* **What the task asks**
In the entries below, count the lines holding "Kate". Reply with the number only.
■ ■ ■
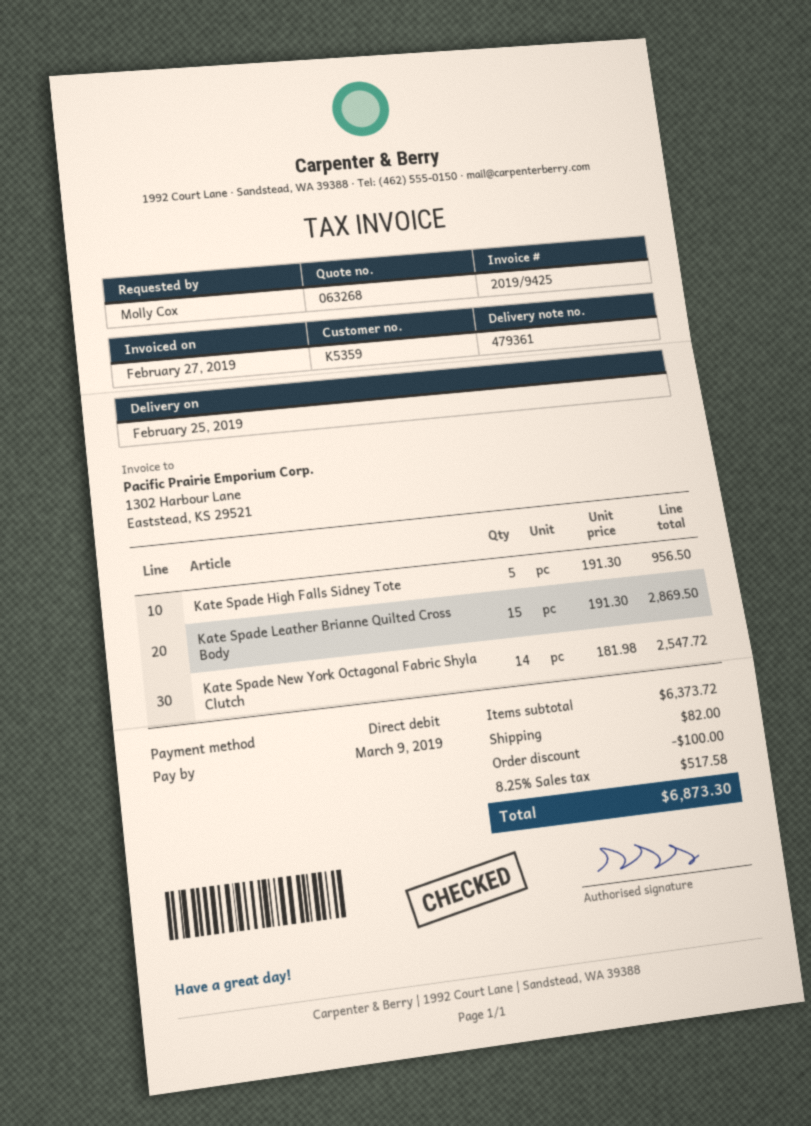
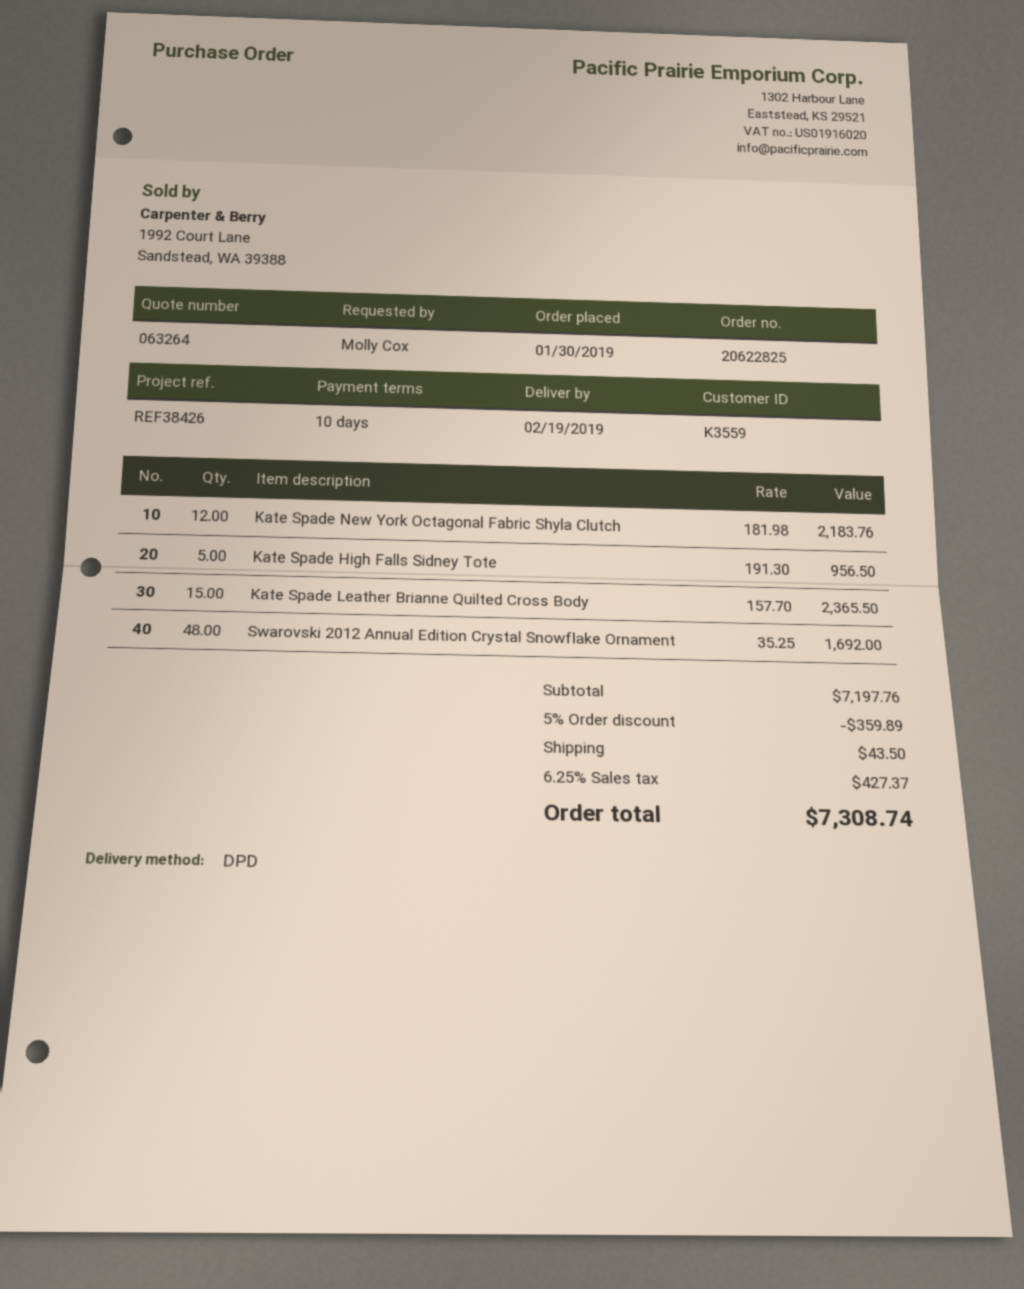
quote number: 063268 -> 063264
delivery date: 2019-02-25 -> 2019-02-19
customer number: K5359 -> K3559
Kate Spade Leather Brianne Quilted Cross Body: 15 x 191.30 = 2869.50 -> 15 x 157.70 = 2365.50
Kate Spade New York Octagonal Fabric Shyla Clutch: 14 x 181.98 = 2547.72 -> 12 x 181.98 = 2183.76
Swarovski 2012 Annual Edition Crystal Snowflake Ornament: none -> 48 x 35.25 = 1692.00
subtotal: 6373.72 -> 7197.76
discount: 100.00 -> 359.89
shipping: 82.00 -> 43.50
tax: 8.25% = 517.58 -> 6.25% = 427.37
total: 6873.30 -> 7308.74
■ ■ ■
* **Answer for this exercise**
2